## [Given records]
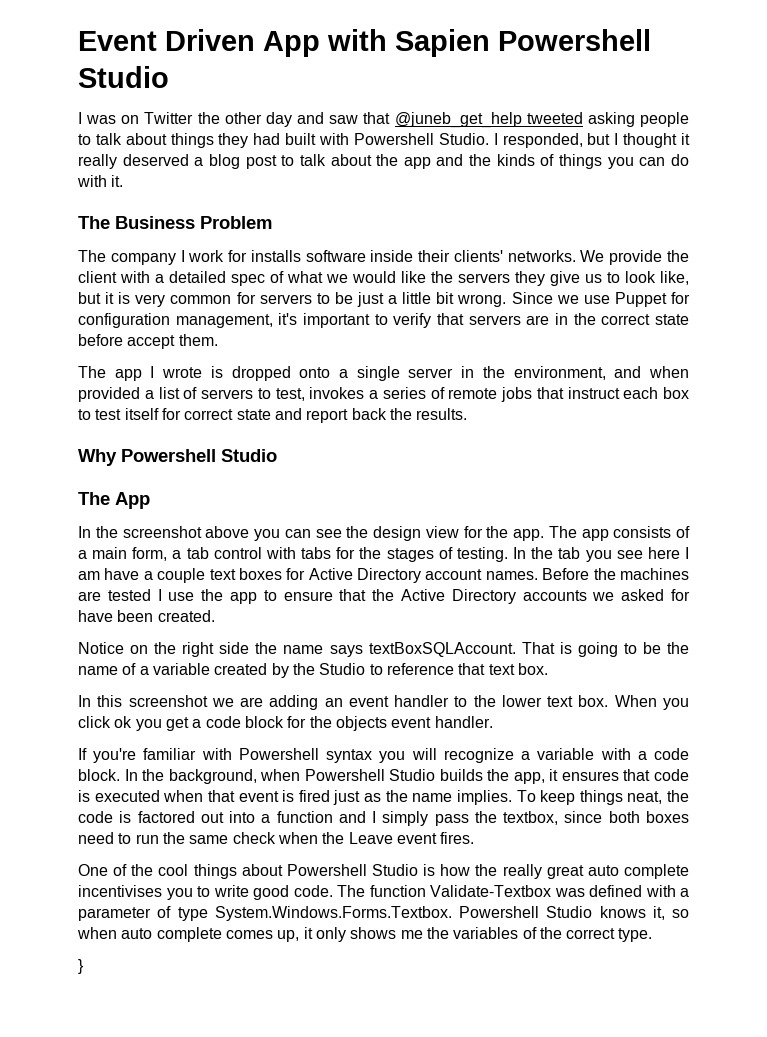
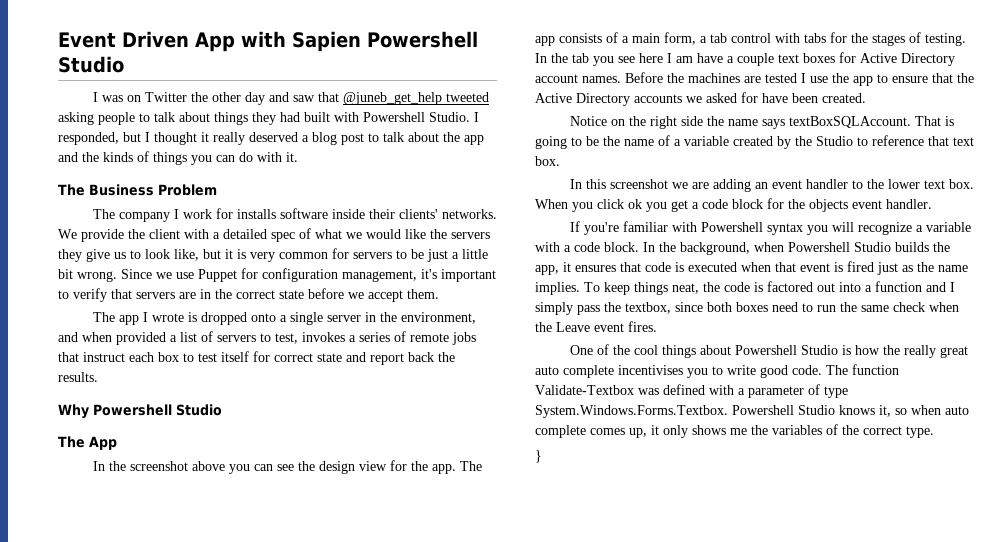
- Since we use Puppet for configuration management, it's important to verify that servers are in the correct state before accept them.
+ Since we use Puppet for configuration management, it's important to verify that servers are in the correct state before we accept them.

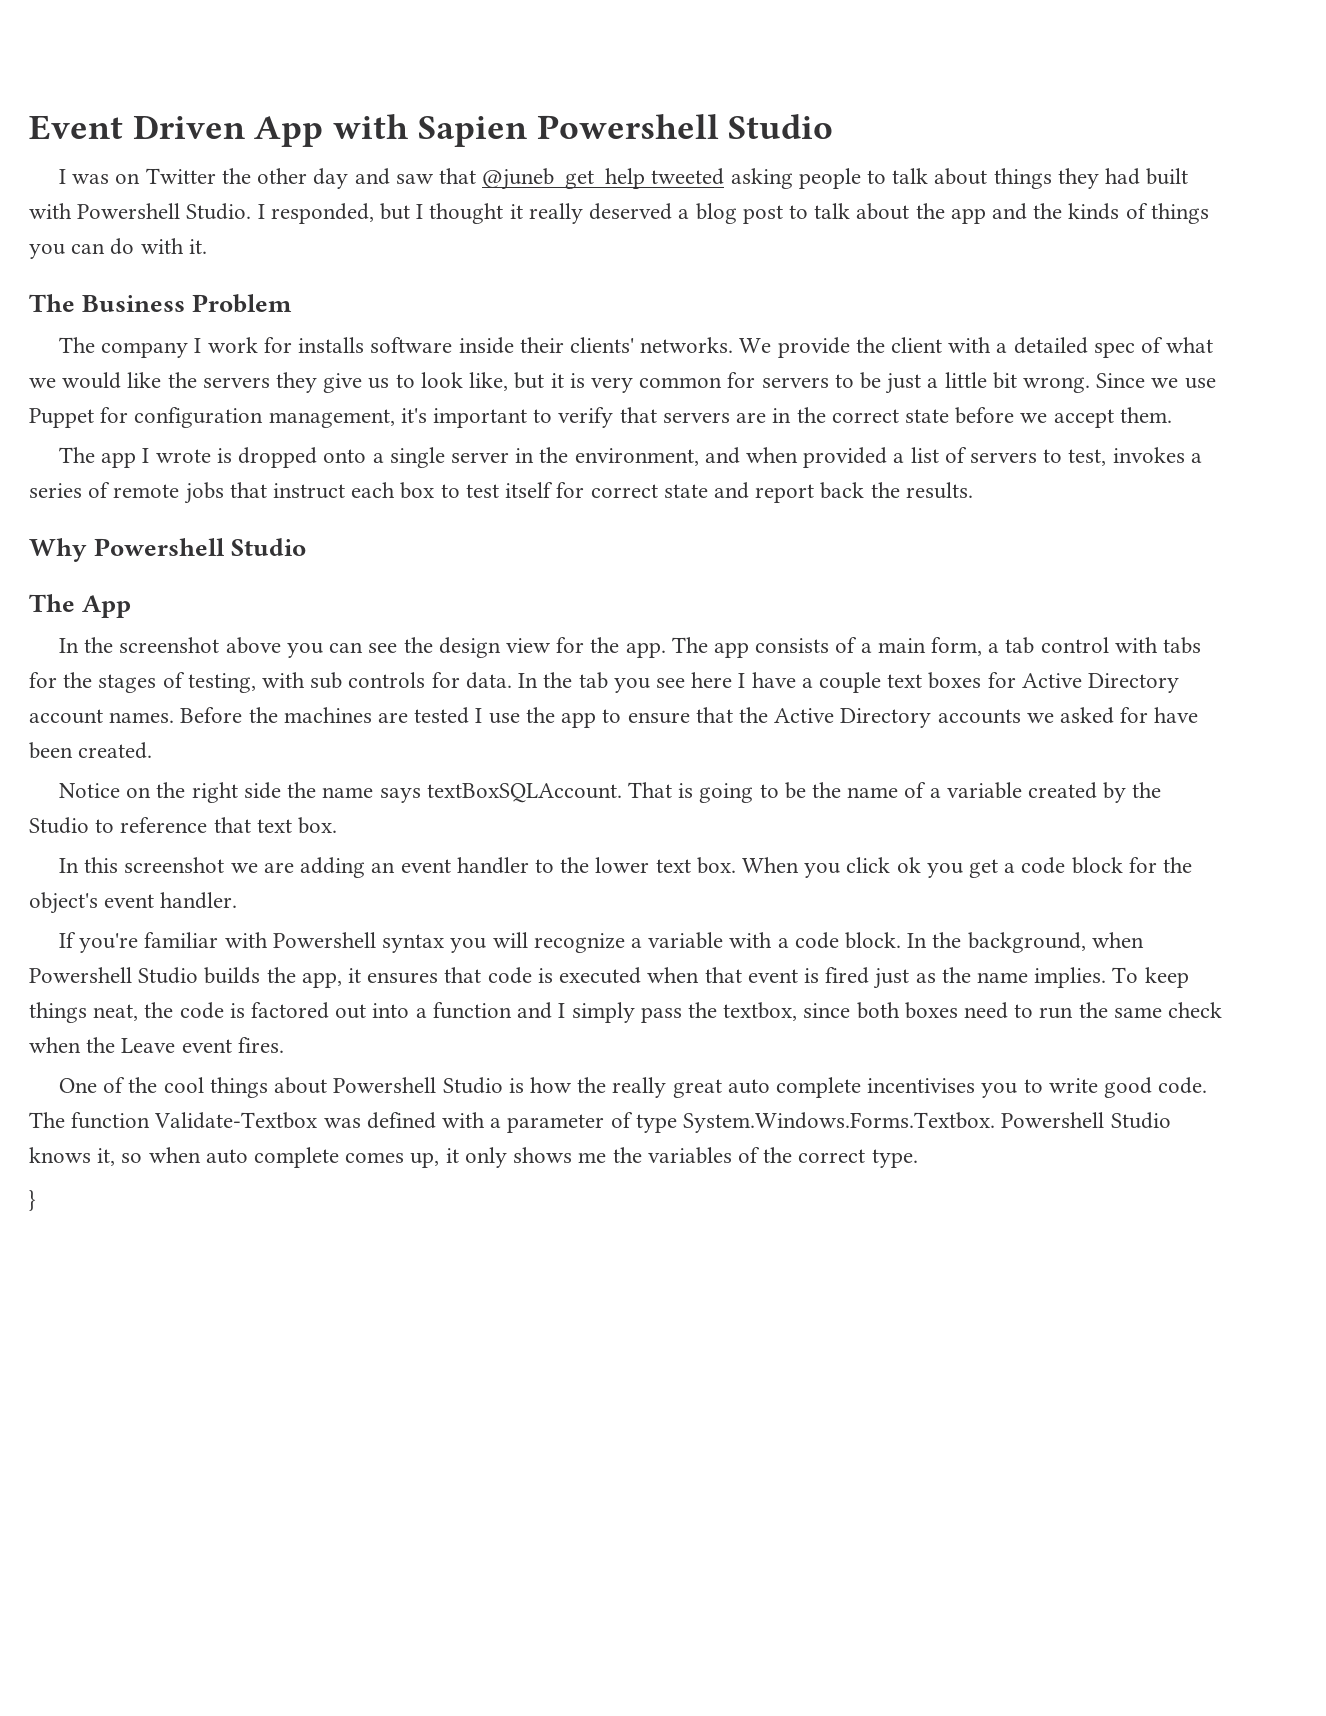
- The app consists of a main form, a tab control with tabs for the stages of testing.
+ The app consists of a main form, a tab control with tabs for the stages of testing, with sub controls for data.
- In the tab you see here I am have a couple text boxes for Active Directory account names.
+ In the tab you see here I have a couple text boxes for Active Directory account names.
- When you click ok you get a code block for the objects event handler.
+ When you click ok you get a code block for the object's event handler.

## [Work request]
Reproduce each line above exactly, but not a single picture.

## [Written solution]
- Since we use Puppet for configuration management, it's important to verify that servers are in the correct state before accept them.
+ Since we use Puppet for configuration management, it's important to verify that servers are in the correct state before we accept them.

- The app consists of a main form, a tab control with tabs for the stages of testing.
+ The app consists of a main form, a tab control with tabs for the stages of testing, with sub controls for data.
- In the tab you see here I am have a couple text boxes for Active Directory account names.
+ In the tab you see here I have a couple text boxes for Active Directory account names.
- When you click ok you get a code block for the objects event handler.
+ When you click ok you get a code block for the object's event handler.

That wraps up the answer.